── Excerpted data
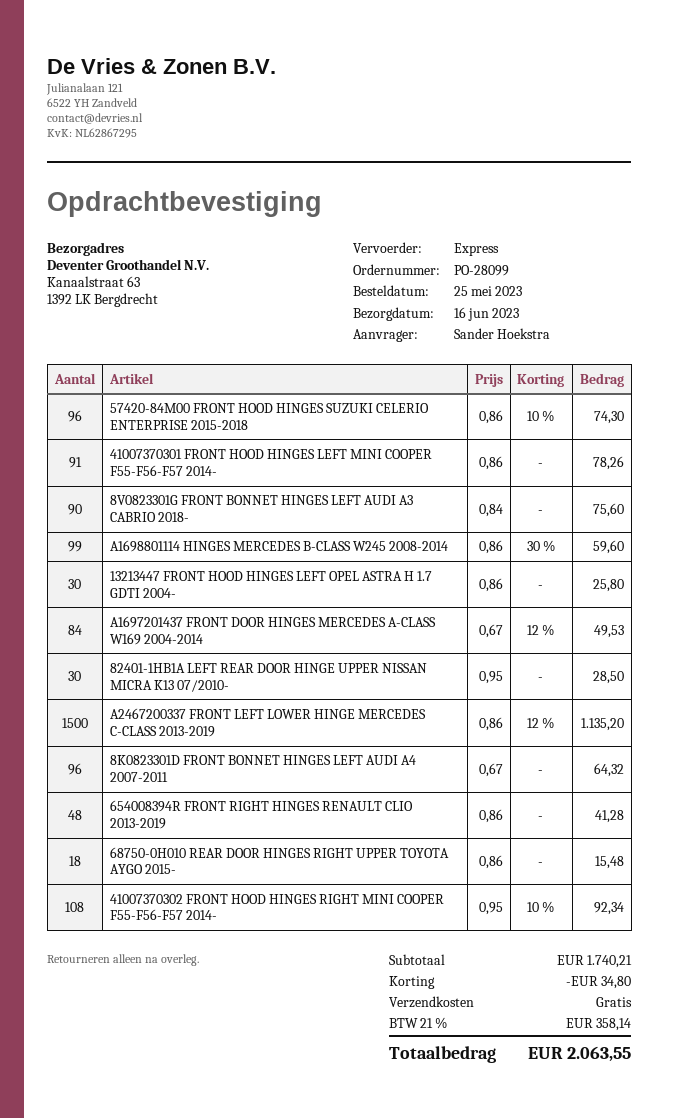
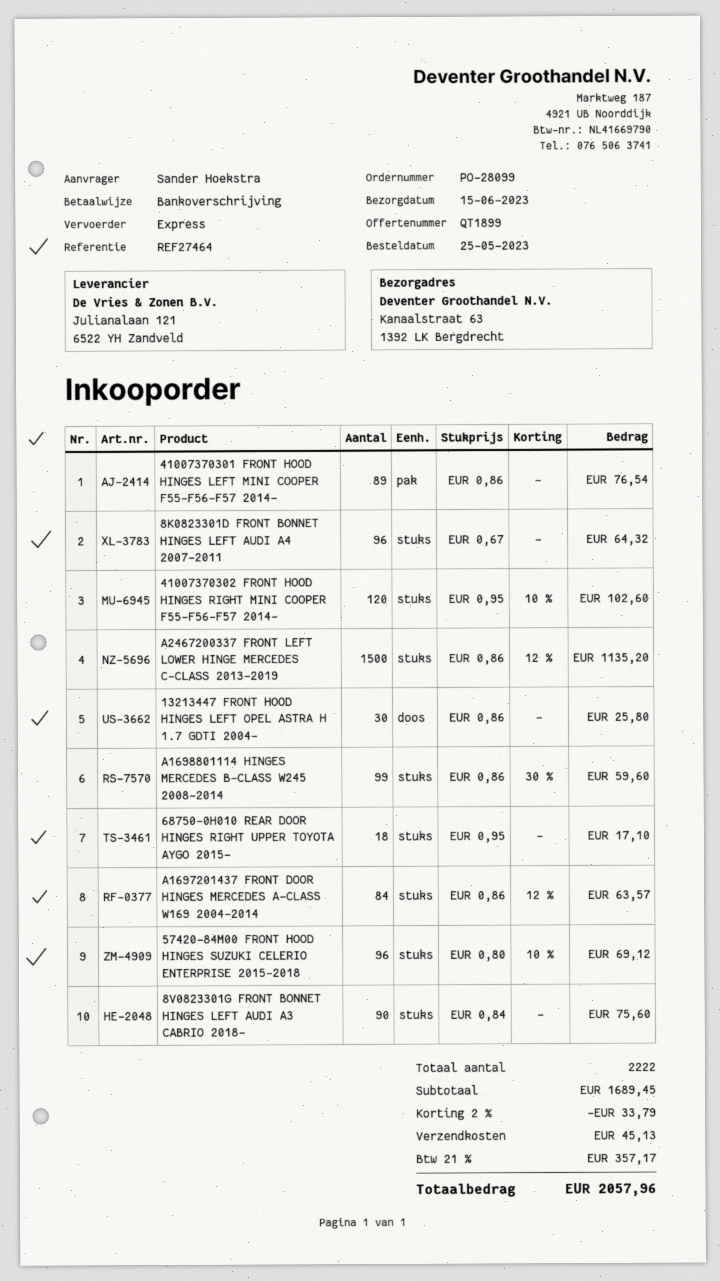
delivery date: 2023-06-16 -> 2023-06-15
57420-84M00 FRONT HOOD HINGES SUZUKI CELERIO ENTERPRISE 2015-2018: 96 x 0.86 - 10% = 74.30 -> 96 x 0.80 - 10% = 69.12
41007370301 FRONT HOOD HINGES LEFT MINI COOPER F55-F56-F57 2014-: 91 x 0.86 = 78.26 -> 89 x 0.86 = 76.54
A1697201437 FRONT DOOR HINGES MERCEDES A-CLASS W169 2004-2014: 84 x 0.67 - 12% = 49.53 -> 84 x 0.86 - 12% = 63.57
82401-1HB1A LEFT REAR DOOR HINGE UPPER NISSAN MICRA K13 07/2010-: 30 x 0.95 = 28.50 -> none
654008394R FRONT RIGHT HINGES RENAULT CLIO 2013-2019: 48 x 0.86 = 41.28 -> none
68750-0H010 REAR DOOR HINGES RIGHT UPPER TOYOTA AYGO 2015-: 18 x 0.86 = 15.48 -> 18 x 0.95 = 17.10
41007370302 FRONT HOOD HINGES RIGHT MINI COOPER F55-F56-F57 2014-: 108 x 0.95 - 10% = 92.34 -> 120 x 0.95 - 10% = 102.60
subtotal: 1740.21 -> 1689.45
discount: 34.80 -> 33.79
shipping: 0.00 -> 45.13
tax: 21% = 358.14 -> 21% = 357.17
total: 2063.55 -> 2057.96

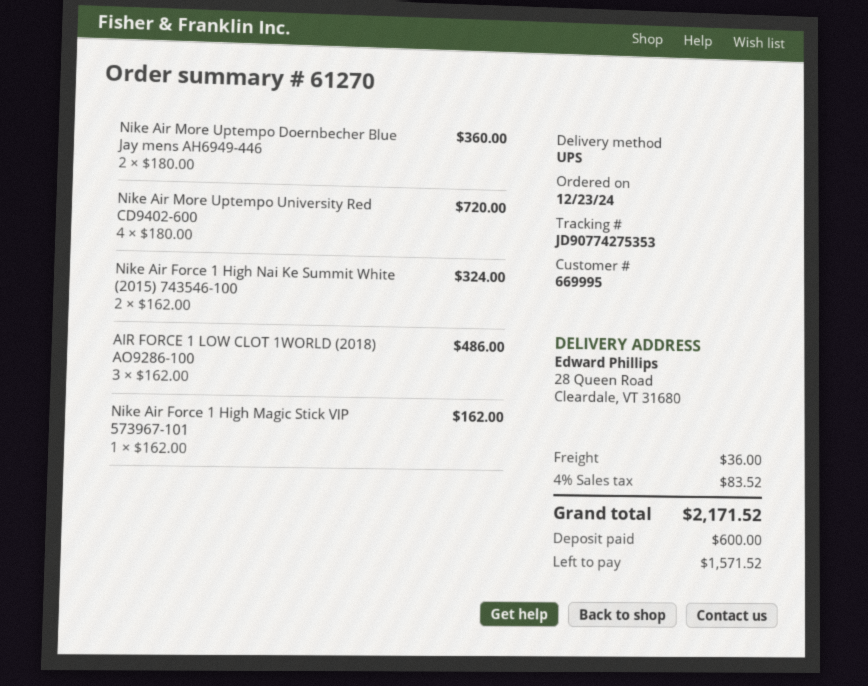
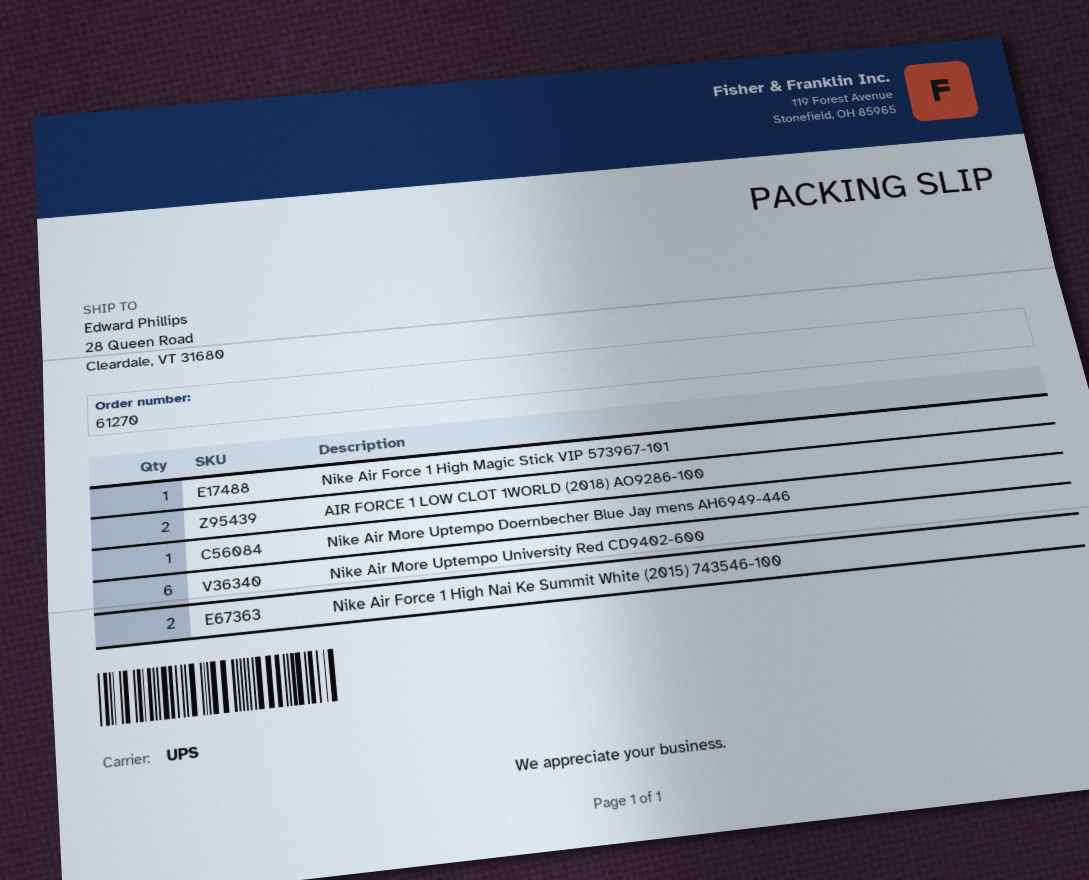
Nike Air More Uptempo Doernbecher Blue Jay mens AH6949-446: 2 -> 1
Nike Air More Uptempo University Red CD9402-600: 4 -> 6
AIR FORCE 1 LOW CLOT 1WORLD (2018) AO9286-100: 3 -> 2

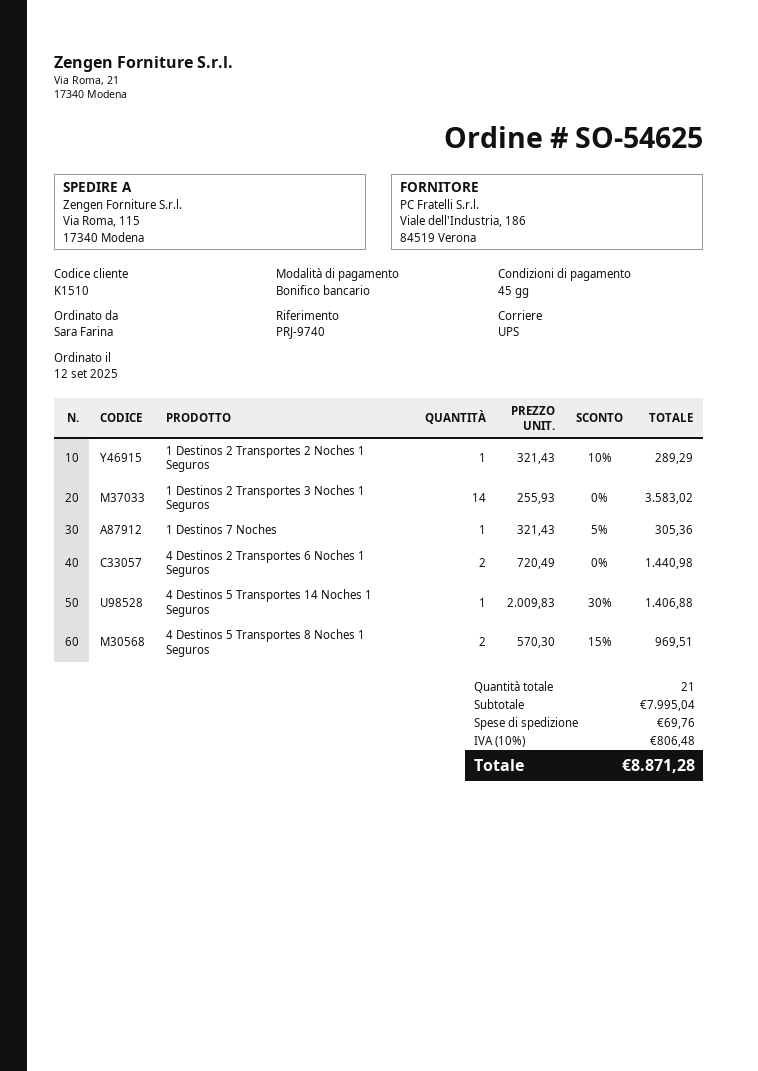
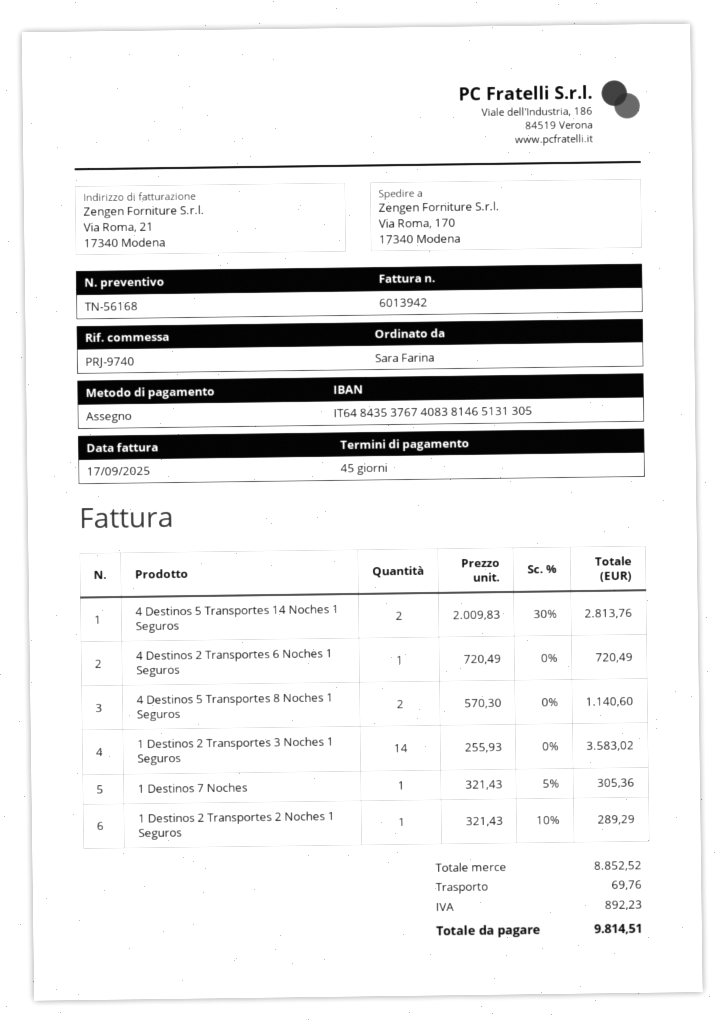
payment method: bank transfer -> cheque
ship to: Via Roma, 115, 17340 Modena -> Via Roma, 170, 17340 Modena
4 Destinos 2 Transportes 6 Noches 1 Seguros: 2 x 720.49 = 1440.98 -> 1 x 720.49 = 720.49
4 Destinos 5 Transportes 14 Noches 1 Seguros: 1 x 2009.83 - 30% = 1406.88 -> 2 x 2009.83 - 30% = 2813.76
4 Destinos 5 Transportes 8 Noches 1 Seguros: 2 x 570.30 - 15% = 969.51 -> 2 x 570.30 = 1140.60
subtotal: 7995.04 -> 8852.52
tax: 806.48 -> 892.23
total: 8871.28 -> 9814.51

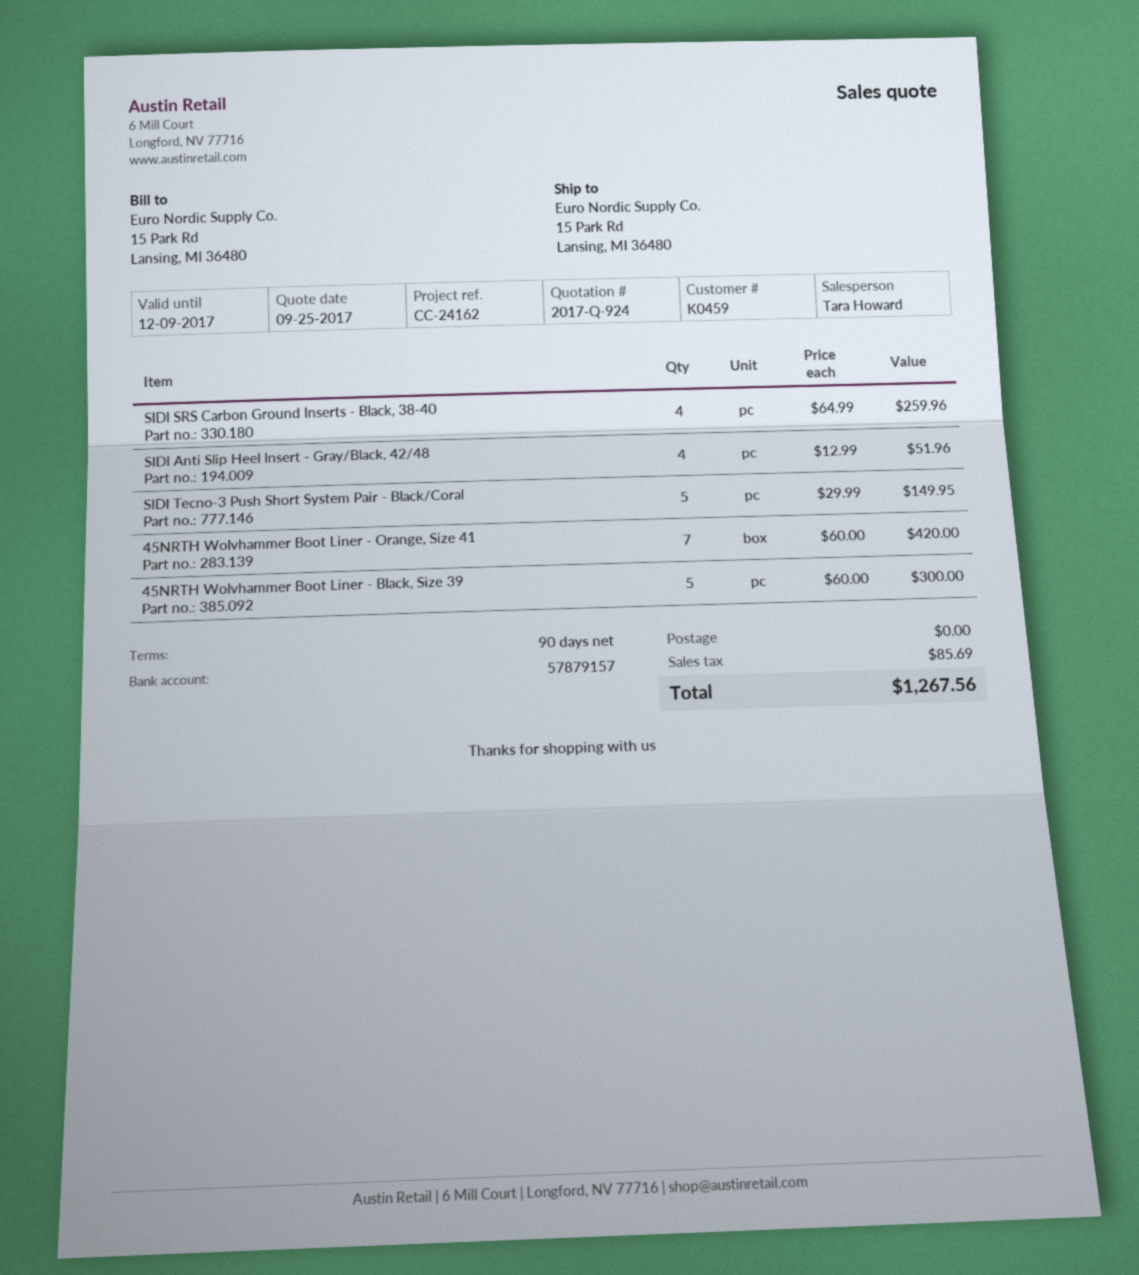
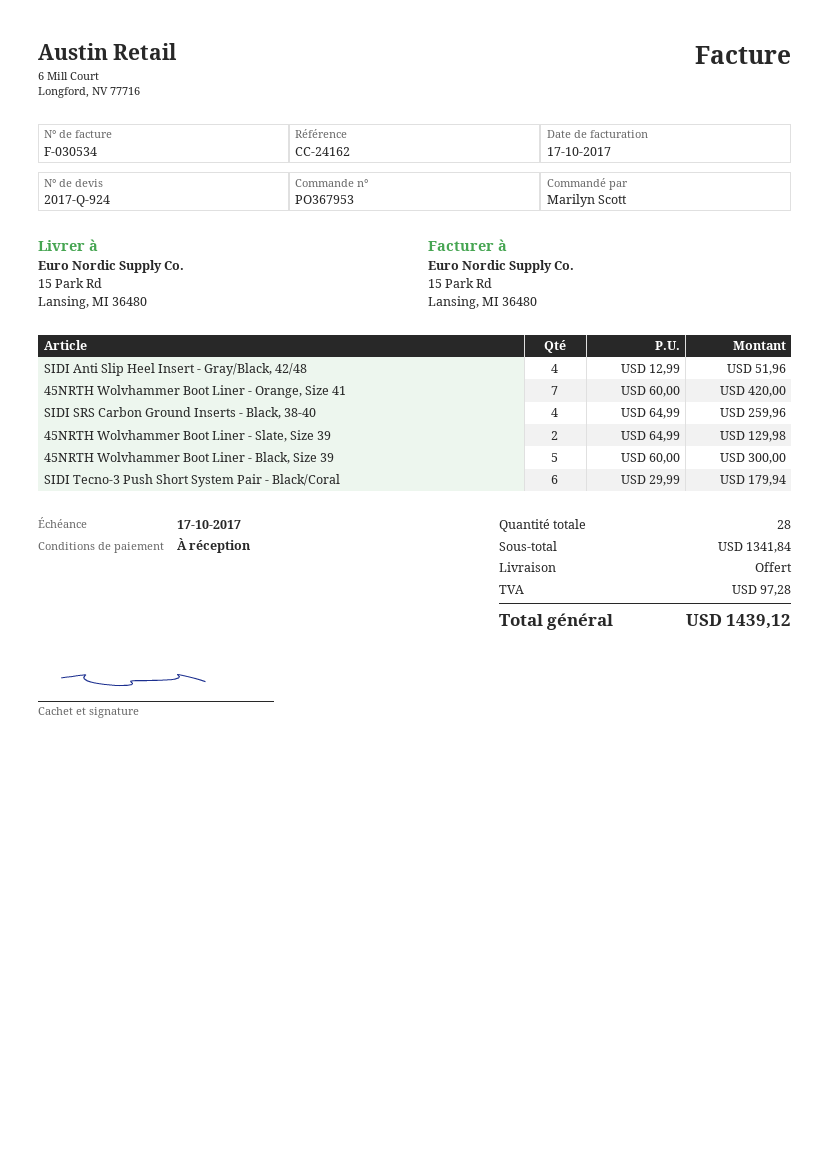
payment terms: 90 days -> on receipt
SIDI Tecno-3 Push Short System Pair - Black/Coral: 5 x 29.99 = 149.95 -> 6 x 29.99 = 179.94
45NRTH Wolvhammer Boot Liner - Slate, Size 39: none -> 2 x 64.99 = 129.98
tax: 85.69 -> 97.28
total: 1267.56 -> 1439.12

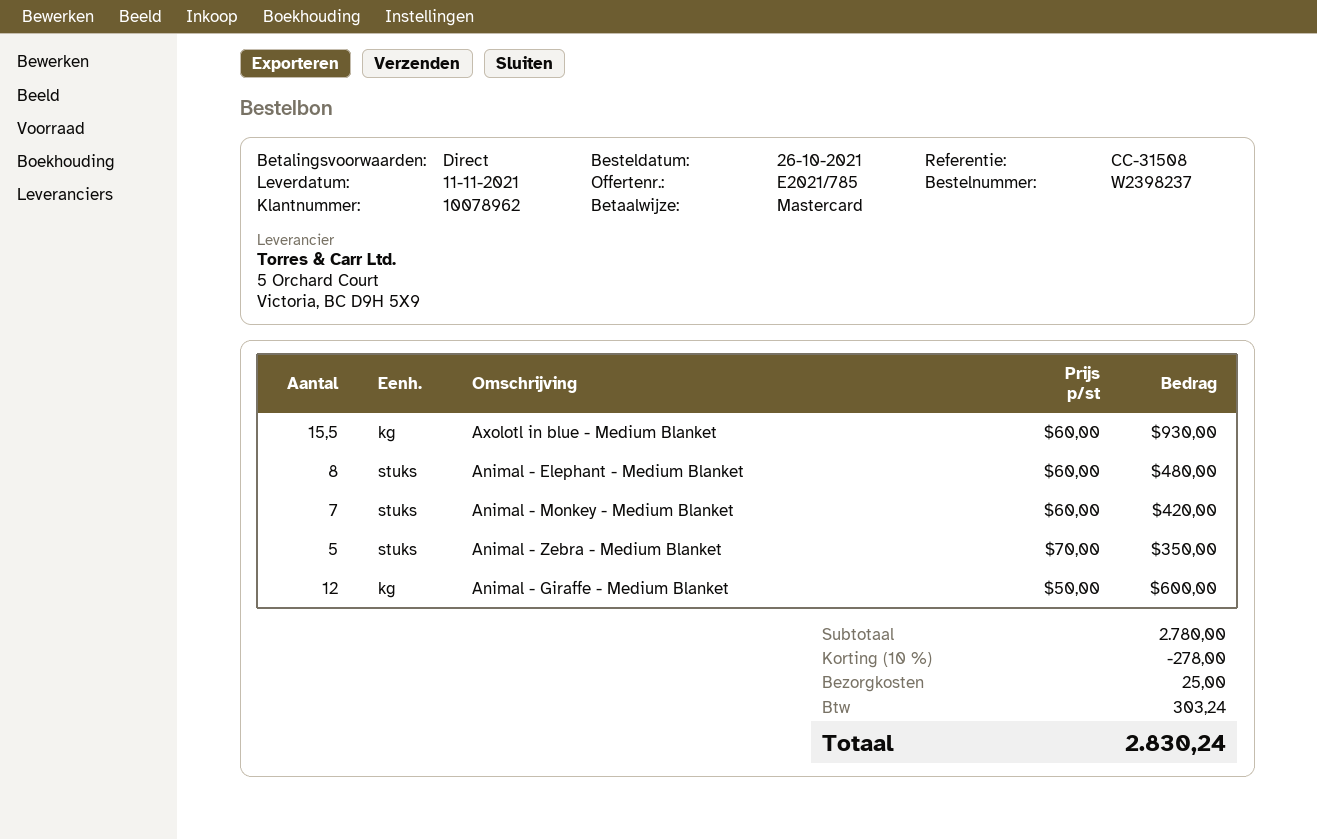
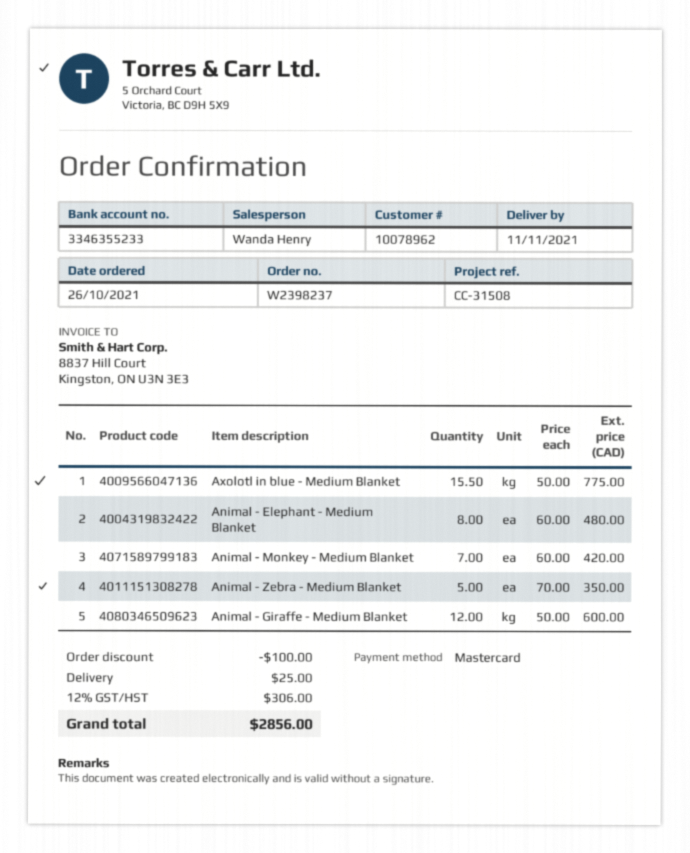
Axolotl in blue - Medium Blanket: 15.5 x 60.00 = 930.00 -> 15.5 x 50.00 = 775.00
discount: 278.00 -> 100.00
tax: 303.24 -> 306.00
total: 2830.24 -> 2856.00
────
> Your task
Give back each entry exactly as it appears. Leave pictures out.

> Exercise output
delivery date: 2023-06-16 -> 2023-06-15
57420-84M00 FRONT HOOD HINGES SUZUKI CELERIO ENTERPRISE 2015-2018: 96 x 0.86 - 10% = 74.30 -> 96 x 0.80 - 10% = 69.12
41007370301 FRONT HOOD HINGES LEFT MINI COOPER F55-F56-F57 2014-: 91 x 0.86 = 78.26 -> 89 x 0.86 = 76.54
A1697201437 FRONT DOOR HINGES MERCEDES A-CLASS W169 2004-2014: 84 x 0.67 - 12% = 49.53 -> 84 x 0.86 - 12% = 63.57
82401-1HB1A LEFT REAR DOOR HINGE UPPER NISSAN MICRA K13 07/2010-: 30 x 0.95 = 28.50 -> none
654008394R FRONT RIGHT HINGES RENAULT CLIO 2013-2019: 48 x 0.86 = 41.28 -> none
68750-0H010 REAR DOOR HINGES RIGHT UPPER TOYOTA AYGO 2015-: 18 x 0.86 = 15.48 -> 18 x 0.95 = 17.10
41007370302 FRONT HOOD HINGES RIGHT MINI COOPER F55-F56-F57 2014-: 108 x 0.95 - 10% = 92.34 -> 120 x 0.95 - 10% = 102.60
subtotal: 1740.21 -> 1689.45
discount: 34.80 -> 33.79
shipping: 0.00 -> 45.13
tax: 21% = 358.14 -> 21% = 357.17
total: 2063.55 -> 2057.96

Nike Air More Uptempo Doernbecher Blue Jay mens AH6949-446: 2 -> 1
Nike Air More Uptempo University Red CD9402-600: 4 -> 6
AIR FORCE 1 LOW CLOT 1WORLD (2018) AO9286-100: 3 -> 2

payment method: bank transfer -> cheque
ship to: Via Roma, 115, 17340 Modena -> Via Roma, 170, 17340 Modena
4 Destinos 2 Transportes 6 Noches 1 Seguros: 2 x 720.49 = 1440.98 -> 1 x 720.49 = 720.49
4 Destinos 5 Transportes 14 Noches 1 Seguros: 1 x 2009.83 - 30% = 1406.88 -> 2 x 2009.83 - 30% = 2813.76
4 Destinos 5 Transportes 8 Noches 1 Seguros: 2 x 570.30 - 15% = 969.51 -> 2 x 570.30 = 1140.60
subtotal: 7995.04 -> 8852.52
tax: 806.48 -> 892.23
total: 8871.28 -> 9814.51

payment terms: 90 days -> on receipt
SIDI Tecno-3 Push Short System Pair - Black/Coral: 5 x 29.99 = 149.95 -> 6 x 29.99 = 179.94
45NRTH Wolvhammer Boot Liner - Slate, Size 39: none -> 2 x 64.99 = 129.98
tax: 85.69 -> 97.28
total: 1267.56 -> 1439.12

Axolotl in blue - Medium Blanket: 15.5 x 60.00 = 930.00 -> 15.5 x 50.00 = 775.00
discount: 278.00 -> 100.00
tax: 303.24 -> 306.00
total: 2830.24 -> 2856.00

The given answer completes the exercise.